Apparently not.
And, so far as I can tell, that would have to be a highly individualized statistic, since some people live their whole lives without being in the vicinity of a flying cork and some never board a plane nor live under a flight path.
Corks shouldn't go flying, anyway. But, when they do, turn your head! Getting hit in the eye is indeed a danger.
Copy-and-paste:
Champagne corks, happily abundant in many cultures at summer weddings and sports victory parties, boast a famously dark side. “I never remove an injured eye unless there is absolutely no chance for it to be pieced together. And yet I have had to enucleate a number of cork-ruptured eyes,” Dr. Kuhn said. Oddly, eye injuries from champagne corks are a hundredfold more common in Hungary than the United States. Why? “Because in the U.S. there are warning labels on these bottles, and in Hungary there are none. Even in an unshaken, well-chilled bottle of champagne, the pressure is three times higher than the pressure in your car tire. That cork leaves the bottle at a fantastic speed. And so a warning label is both warranted and, apparently, effective.”
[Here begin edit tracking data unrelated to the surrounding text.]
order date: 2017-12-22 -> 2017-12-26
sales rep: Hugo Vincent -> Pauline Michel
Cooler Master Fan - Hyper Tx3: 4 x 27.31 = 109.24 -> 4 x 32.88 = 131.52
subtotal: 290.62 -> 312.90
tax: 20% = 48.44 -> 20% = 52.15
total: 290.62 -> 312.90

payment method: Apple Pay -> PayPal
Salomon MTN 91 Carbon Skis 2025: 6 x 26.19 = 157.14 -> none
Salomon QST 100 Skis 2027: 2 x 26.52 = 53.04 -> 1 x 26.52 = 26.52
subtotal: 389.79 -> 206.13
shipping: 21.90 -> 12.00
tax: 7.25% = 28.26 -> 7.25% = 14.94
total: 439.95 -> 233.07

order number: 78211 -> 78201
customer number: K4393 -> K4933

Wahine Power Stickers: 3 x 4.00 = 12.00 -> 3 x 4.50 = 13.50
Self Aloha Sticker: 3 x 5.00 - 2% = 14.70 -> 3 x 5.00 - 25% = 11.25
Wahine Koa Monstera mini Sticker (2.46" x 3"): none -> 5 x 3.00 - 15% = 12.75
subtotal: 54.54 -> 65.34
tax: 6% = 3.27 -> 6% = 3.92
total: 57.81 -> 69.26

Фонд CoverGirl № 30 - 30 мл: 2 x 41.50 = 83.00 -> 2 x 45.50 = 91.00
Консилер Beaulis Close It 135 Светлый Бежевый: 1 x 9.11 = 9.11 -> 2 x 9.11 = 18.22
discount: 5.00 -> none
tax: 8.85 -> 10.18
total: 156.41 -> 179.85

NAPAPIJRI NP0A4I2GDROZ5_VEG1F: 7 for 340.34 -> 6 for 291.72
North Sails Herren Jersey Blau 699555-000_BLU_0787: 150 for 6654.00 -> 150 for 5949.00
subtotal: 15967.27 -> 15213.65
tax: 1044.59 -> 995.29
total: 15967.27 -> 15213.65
https://www.theverge.com/2016/12/31/14135404/champagne-sparkling-wine-science-bubbles-physics-alcohol-hangovers-new-years
[Original 2009 article from aao.org no longer online]
More technical:
"The incidence varied between six and two cases a year (average 3.89). Bottle cork and cap injuries represent 11% of all injuries admitted to our department in the period considered in our series. In details: nine patients recovered totally, 22 patients recovered partially, three patients had a severe visual outcome (
https://pubmed.ncbi.nlm.nih.gov/18696096/
I'd send a correction notice on that question.
Every unreliable site I've checked claims you're more likely to be killed by a champagne cork than by a poisonous spider. I'm quite sure that tidbit is wrong.